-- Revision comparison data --

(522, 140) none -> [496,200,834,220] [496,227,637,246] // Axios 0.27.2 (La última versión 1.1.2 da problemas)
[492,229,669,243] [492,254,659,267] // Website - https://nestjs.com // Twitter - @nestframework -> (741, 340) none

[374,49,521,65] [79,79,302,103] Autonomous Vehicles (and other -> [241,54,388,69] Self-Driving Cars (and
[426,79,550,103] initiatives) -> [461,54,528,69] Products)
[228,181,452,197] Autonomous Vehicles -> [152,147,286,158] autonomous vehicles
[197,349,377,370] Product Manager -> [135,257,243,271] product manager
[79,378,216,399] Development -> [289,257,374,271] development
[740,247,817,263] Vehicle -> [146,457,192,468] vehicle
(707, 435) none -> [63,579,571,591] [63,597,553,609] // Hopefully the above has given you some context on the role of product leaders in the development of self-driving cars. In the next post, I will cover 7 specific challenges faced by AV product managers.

--

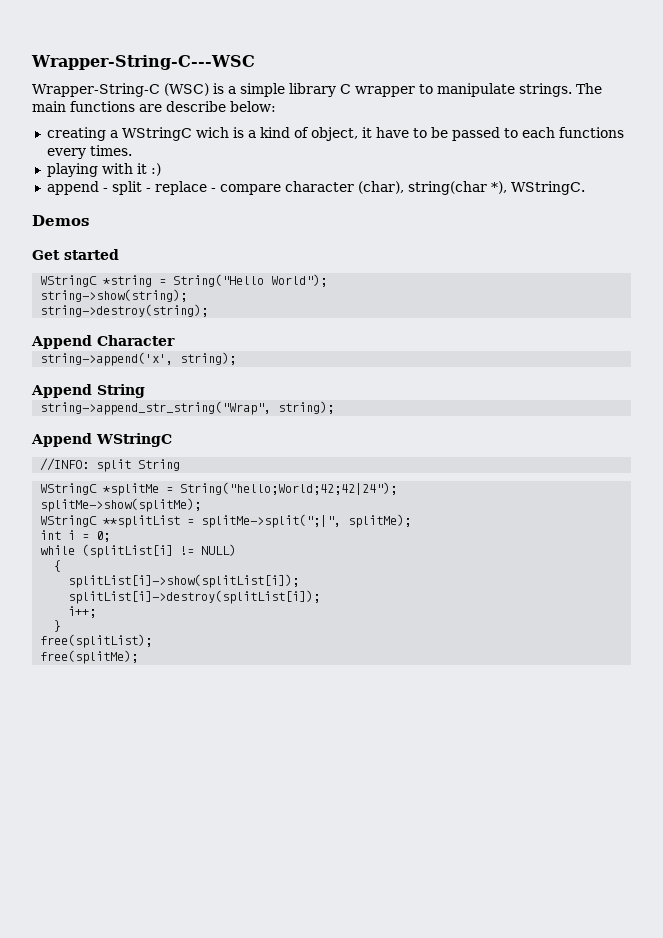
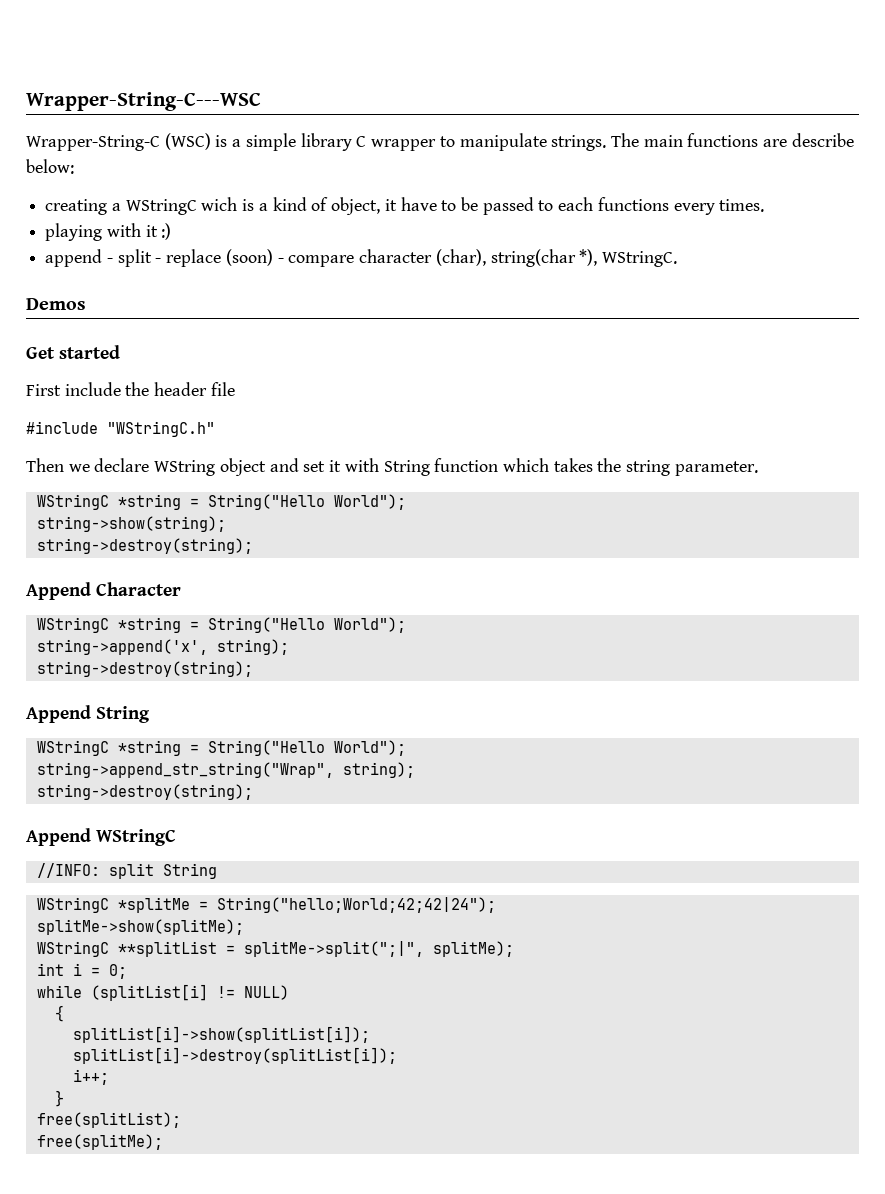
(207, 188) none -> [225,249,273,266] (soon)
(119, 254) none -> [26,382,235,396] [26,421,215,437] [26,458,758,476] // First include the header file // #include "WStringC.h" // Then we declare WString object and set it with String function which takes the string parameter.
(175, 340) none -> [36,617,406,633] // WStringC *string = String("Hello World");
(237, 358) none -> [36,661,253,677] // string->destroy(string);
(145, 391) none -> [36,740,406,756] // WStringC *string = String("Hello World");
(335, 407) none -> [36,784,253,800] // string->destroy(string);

-- TASK TO CARRY OUT --
Give back, exactly as written, the stretch from the line with "[492,229,669,243] [492,254,659,267] //" through the line with "(707, 435) none", and no other lines from the records above.

-- SOLUTION FOR THIS EXERCISE --
[492,229,669,243] [492,254,659,267] // Website - https://nestjs.com // Twitter - @nestframework -> (741, 340) none

[374,49,521,65] [79,79,302,103] Autonomous Vehicles (and other -> [241,54,388,69] Self-Driving Cars (and
[426,79,550,103] initiatives) -> [461,54,528,69] Products)
[228,181,452,197] Autonomous Vehicles -> [152,147,286,158] autonomous vehicles
[197,349,377,370] Product Manager -> [135,257,243,271] product manager
[79,378,216,399] Development -> [289,257,374,271] development
[740,247,817,263] Vehicle -> [146,457,192,468] vehicle
(707, 435) none -> [63,579,571,591] [63,597,553,609] // Hopefully the above has given you some context on the role of product leaders in the development of self-driving cars. In the next post, I will cover 7 specific challenges faced by AV product managers.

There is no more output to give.